At the beginning of his life as an artist, Biard was inspired by Théodore Géricault and went out into the streets to draw beggars, madmen and social outcasts. These issues and this in situ practice then allow him to emancipate himself from the influence of the Lyon school, to gradually focus on a certain quasi-ethnological realism. We recognize here the courtyard of the Antiquaille hospital, in Lyon, where a poor woman suffering from dementia can no longer even recognize her own family.

" The subject of this panting is not one that should be painted, but admitting its datum, we find the main group to be thrillingly interesting : on one side, the poor girl whose wandering eye does not no longer recognizes his mother who calls her on her knees ; on the other, her young sister who cries at the sight of such a spectacle ; in the background, the father whose altered features are imbued with a calmer but no less profound pain, and who seems to be questioning one of the hospital guards. ”


History will remember very little about Alexandre Theuvenot and it is difficult to know in what circumstances he painted this canvas, or even why, barely 18 years old, this discreet painter was passionate about facsimiles.
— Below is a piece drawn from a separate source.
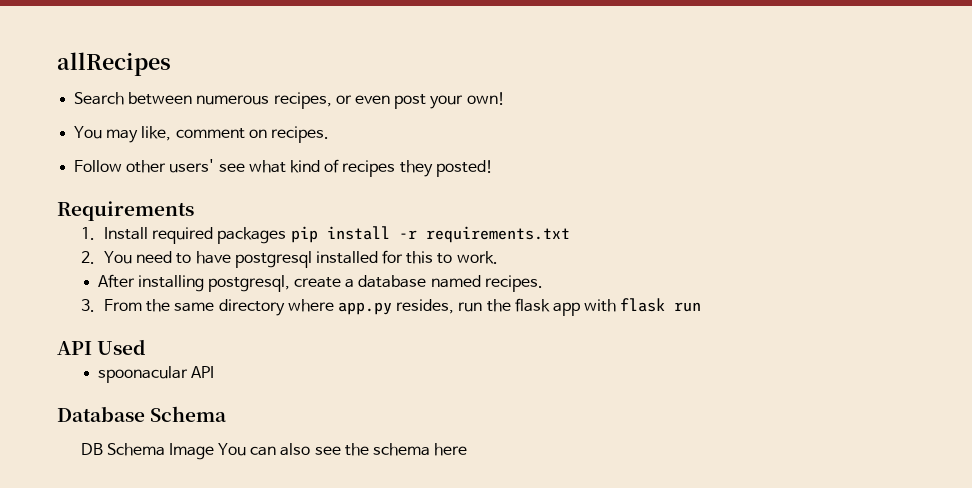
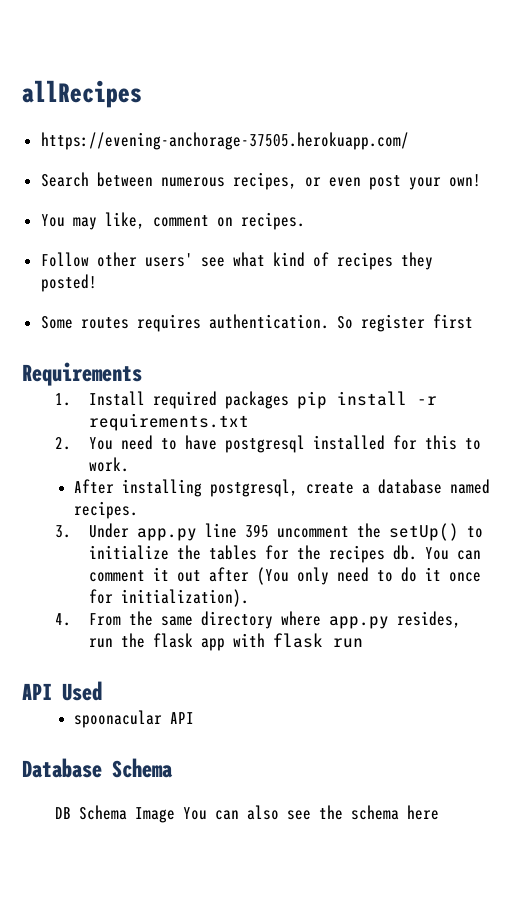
(171, 64) none -> [40,132,409,150] // https://evening-anchorage-37505.herokuapp.com/
(493, 168) none -> [40,314,473,332] // Some routes requires authentication. So register first
(95, 305) none -> [88,523,483,541] [88,545,481,563] [88,567,481,585] [88,589,249,607] [55,613,72,626] Under app.py line 395 uncomment the setUp() to initialize the tables for the recipes db. You can comment it out after (You only need to do it once for initialization). // 4.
Would it be following an exhibition in his hometown or to pass an exam to become a teacher ? Anyway, this painting remains a lovely discovery, confirming the interest that Biard aroused among the younger generations of his time and it invites us to remain more attentive to the sales of 19th century paintings in order, perhaps, to have the chance to come across this kind of valuable testimonials.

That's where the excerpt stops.